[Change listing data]

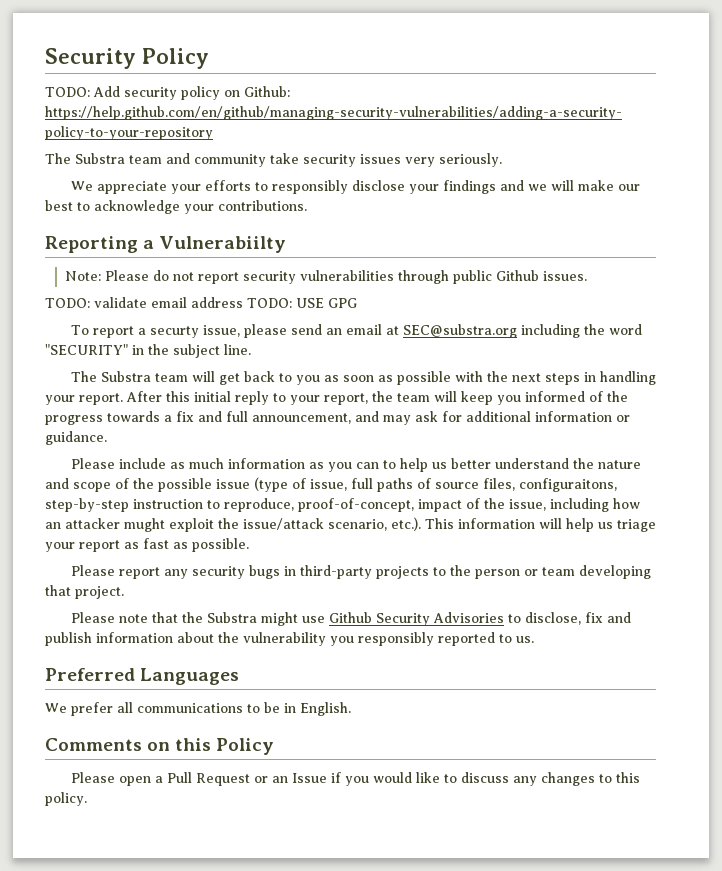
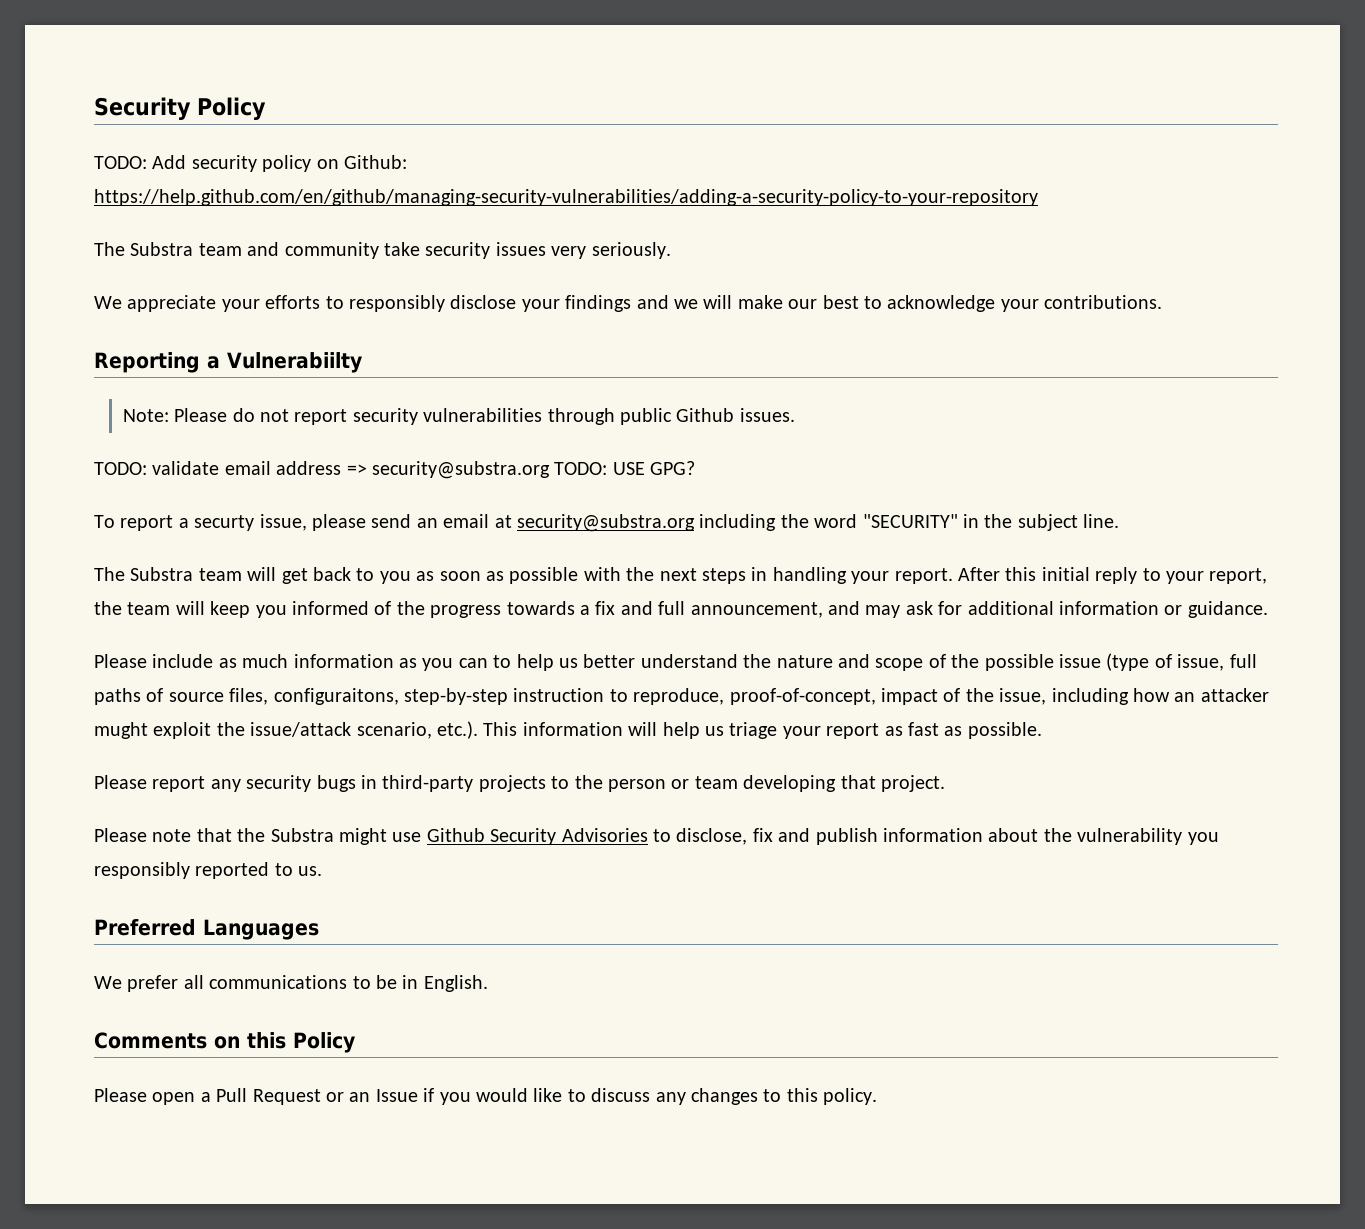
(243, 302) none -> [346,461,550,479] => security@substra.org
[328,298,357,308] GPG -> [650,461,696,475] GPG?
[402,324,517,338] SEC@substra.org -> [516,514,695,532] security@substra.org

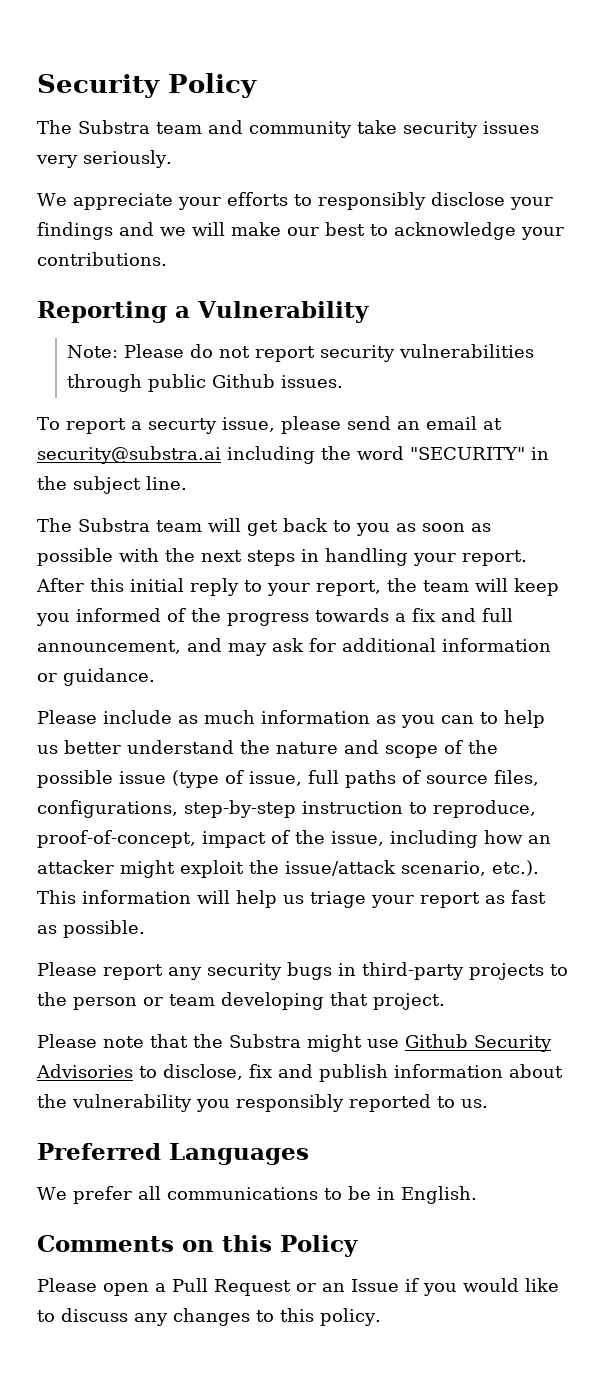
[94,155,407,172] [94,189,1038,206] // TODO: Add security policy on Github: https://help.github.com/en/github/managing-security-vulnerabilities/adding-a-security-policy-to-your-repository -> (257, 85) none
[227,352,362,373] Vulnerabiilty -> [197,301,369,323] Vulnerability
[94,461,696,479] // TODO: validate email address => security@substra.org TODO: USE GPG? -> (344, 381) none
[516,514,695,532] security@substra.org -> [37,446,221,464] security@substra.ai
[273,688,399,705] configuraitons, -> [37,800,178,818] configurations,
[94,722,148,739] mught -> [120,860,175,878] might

## Requirement
Which lines above contain the word "substra"? Show each of them.

## Output of the task
(243, 302) none -> [346,461,550,479] => security@substra.org
[402,324,517,338] SEC@substra.org -> [516,514,695,532] security@substra.org
[94,461,696,479] // TODO: validate email address => security@substra.org TODO: USE GPG? -> (344, 381) none
[516,514,695,532] security@substra.org -> [37,446,221,464] security@substra.ai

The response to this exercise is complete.